With its recent deals, the NBA leveraged competitive bidding, great demographics, and its (non-football season) spring primacy to dunk all others at $3.04 rights per viewer hour (RPVH). Meanwhile, audience growth with Nielsen’s Big Data actually drove NFL’s RPVH down to just $1.30. Hence, the NFL is reopening its deals (and potentially expanding to 18 games). We forecast this will increase the NFL’s RPVH by about 50% to $1.95 (once phased in). That’s 82% higher than college football’s $1.07 today.

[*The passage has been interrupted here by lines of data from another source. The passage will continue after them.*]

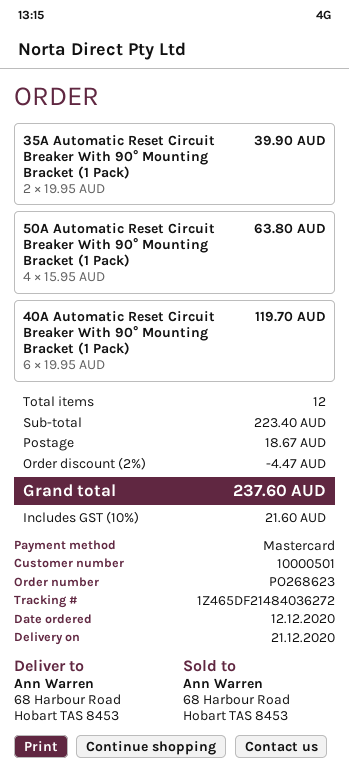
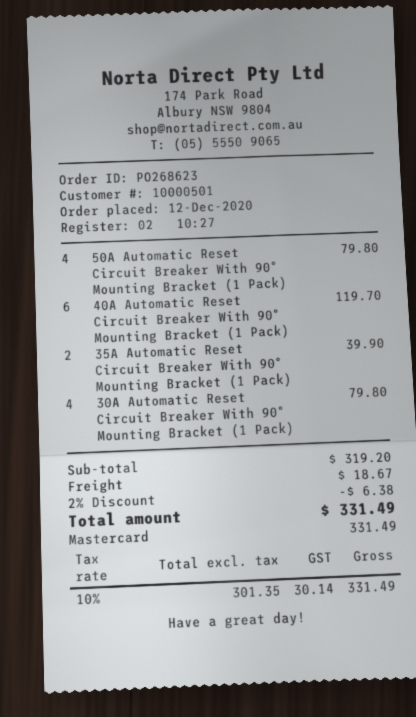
50A Automatic Reset Circuit Breaker With 90° Mounting Bracket (1 Pack): 4 for 63.80 -> 4 for 79.80
30A Automatic Reset Circuit Breaker With 90° Mounting Bracket (1 Pack): none -> 4 for 79.80
subtotal: 223.40 -> 319.20
discount: 2% = 4.47 -> 2% = 6.38
tax: 10% = 21.60 -> 10% = 30.14
total: 237.60 -> 331.49

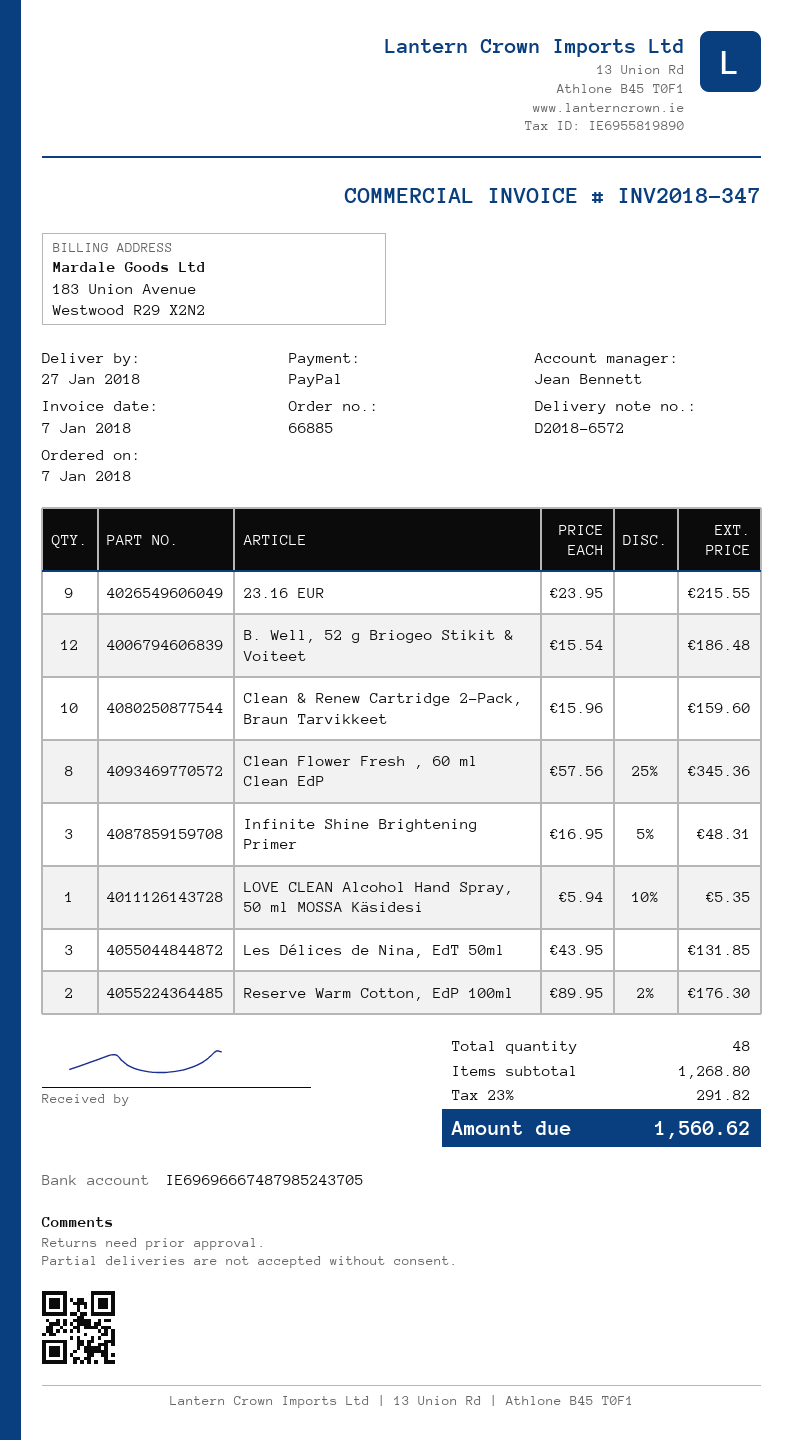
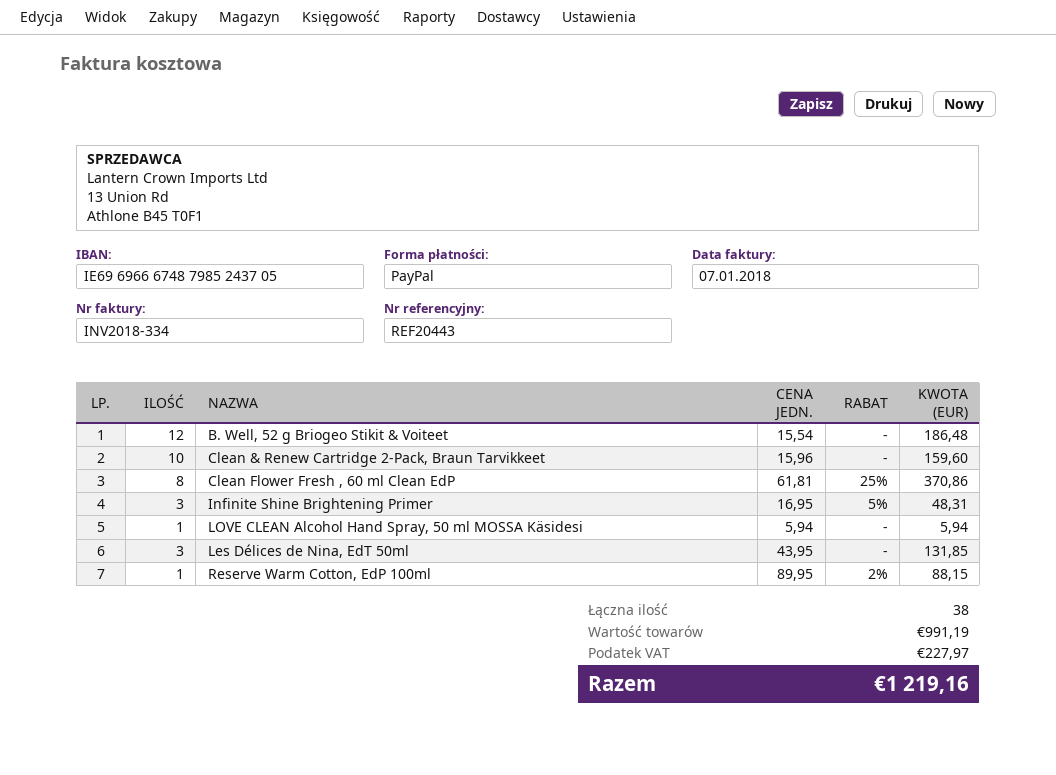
invoice number: INV2018-347 -> INV2018-334
23.16 EUR: 9 x 23.95 = 215.55 -> none
Clean Flower Fresh , 60 ml Clean EdP: 8 x 57.56 - 25% = 345.36 -> 8 x 61.81 - 25% = 370.86
LOVE CLEAN Alcohol Hand Spray, 50 ml MOSSA Käsidesi: 1 x 5.94 - 10% = 5.35 -> 1 x 5.94 = 5.94
Reserve Warm Cotton, EdP 100ml: 2 x 89.95 - 2% = 176.30 -> 1 x 89.95 - 2% = 88.15
total quantity: 48 -> 38
subtotal: 1268.80 -> 991.19
tax: 291.82 -> 227.97
total: 1560.62 -> 1219.16

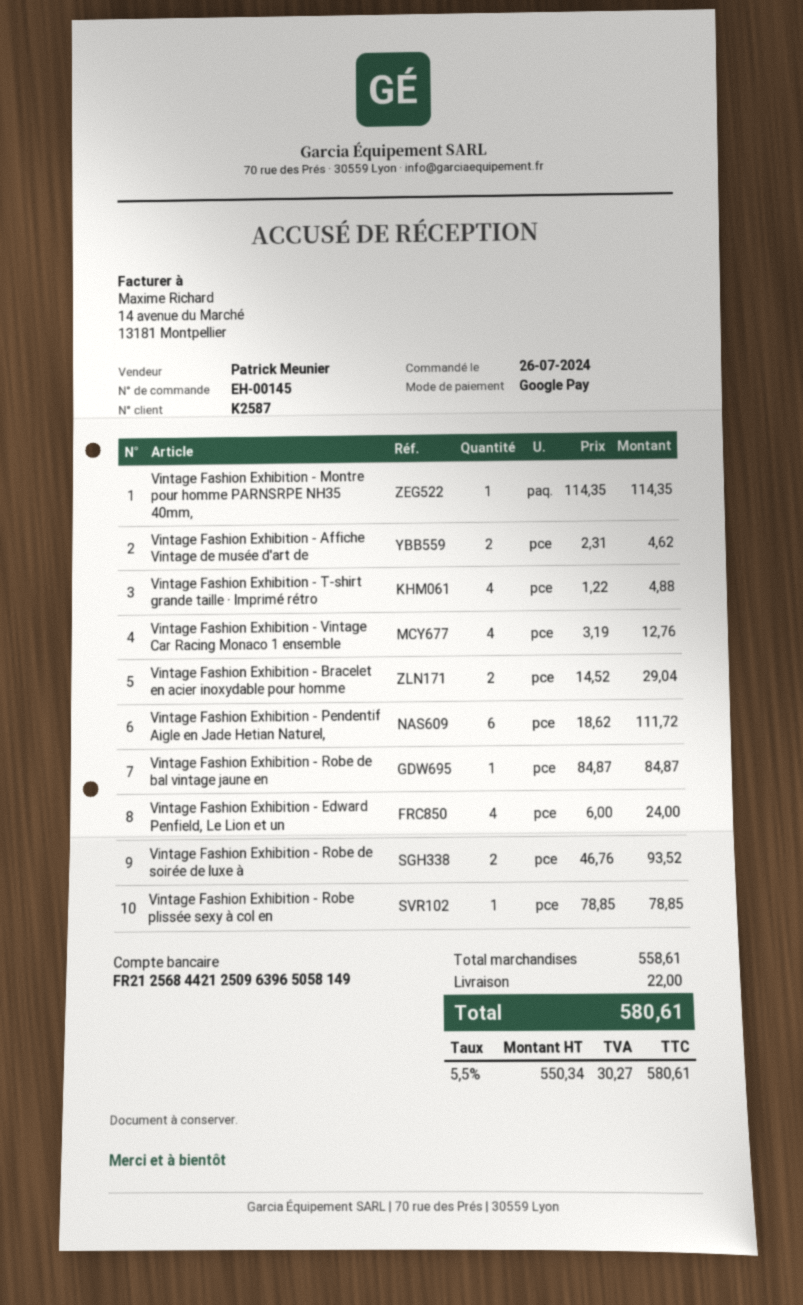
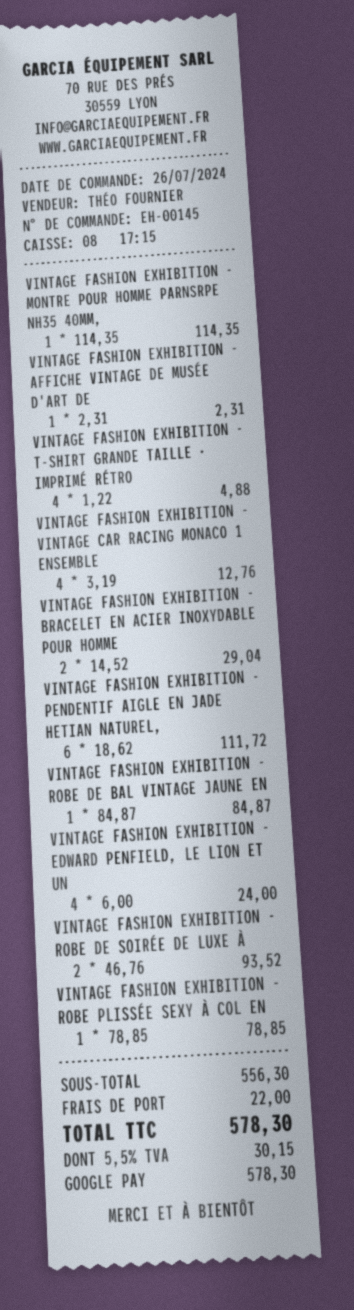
sales rep: Patrick Meunier -> THÉO FOURNIER
Vintage Fashion Exhibition - Affiche Vintage de musée d'art de: 2 x 2.31 = 4.62 -> 1 x 2.31 = 2.31
subtotal: 558.61 -> 556.30
tax: 5.5% = 30.27 -> 5.5% = 30.15
total: 580.61 -> 578.30

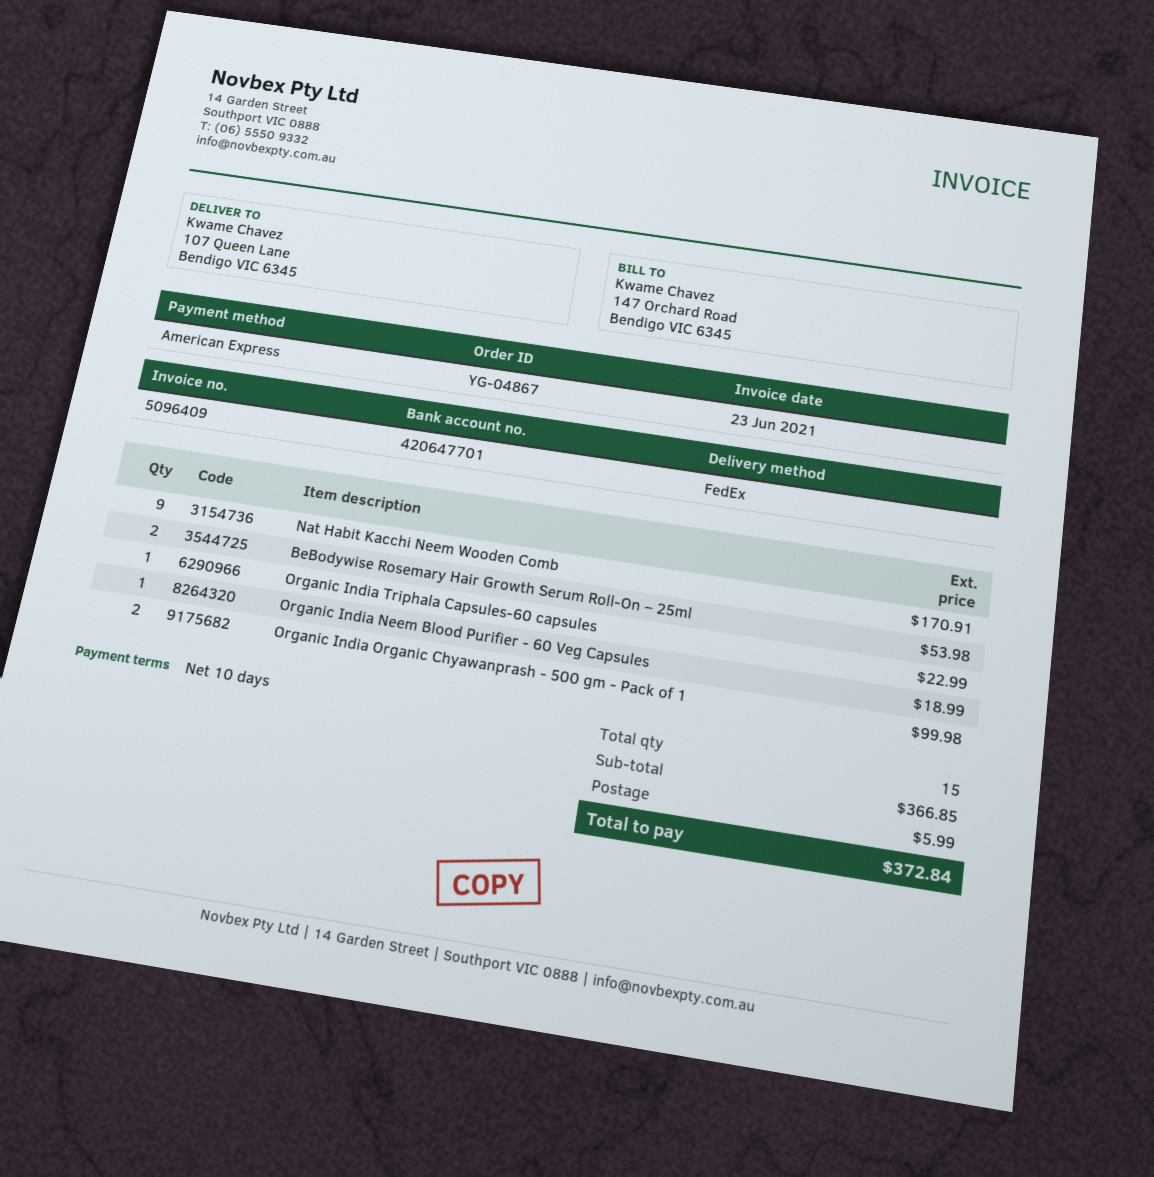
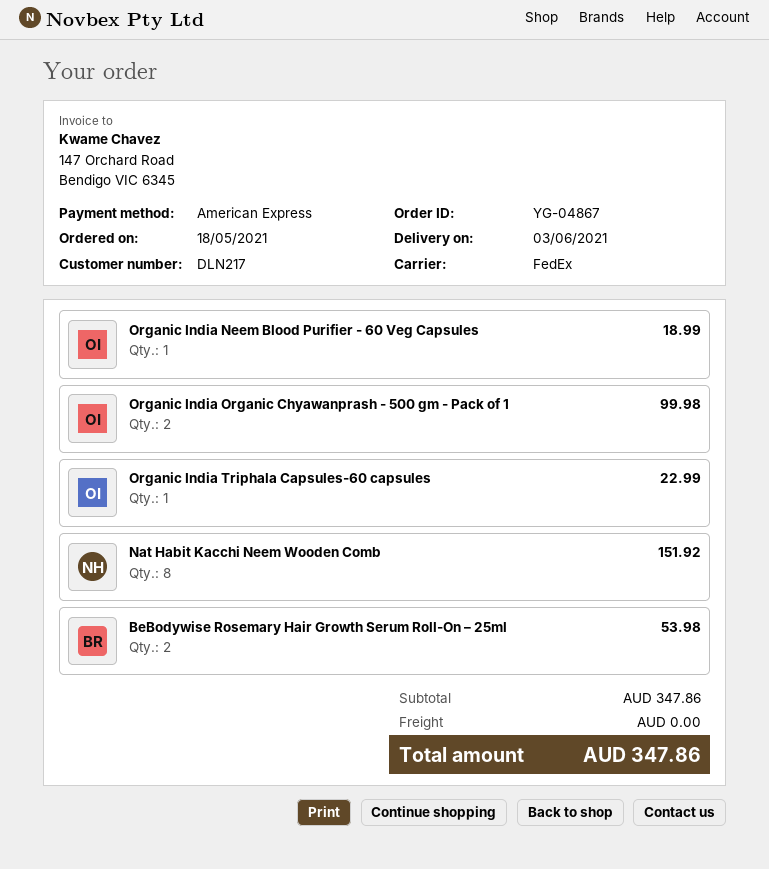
Nat Habit Kacchi Neem Wooden Comb: 9 for 170.91 -> 8 for 151.92
subtotal: 366.85 -> 347.86
shipping: 5.99 -> 0.00
total: 372.84 -> 347.86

Why is college football so popular, yet relatively undervalued? Mainly, it’s that the NFL and NBA negotiate and coordinate their national media rights centrally. With financial pressures in college sports, the need for a new single-seller approach to maximize football’s media opportunities becomes critical. Indeed, Sports Broadcasting Act revisions are in discussion.
A professional single seller negotiating college football media rights (similar to how the CFP is handled) could strategically optimize media planning, improve the schedule, launch valuable new products and increase bargaining leverage, enabling the sport to maximize its rights. In 1999, NASCAR shifted to be a single seller, centralizing all media rights previously held separately by tracks, then achieved 4X revenue growth. It wasn’t an accident (pun intended).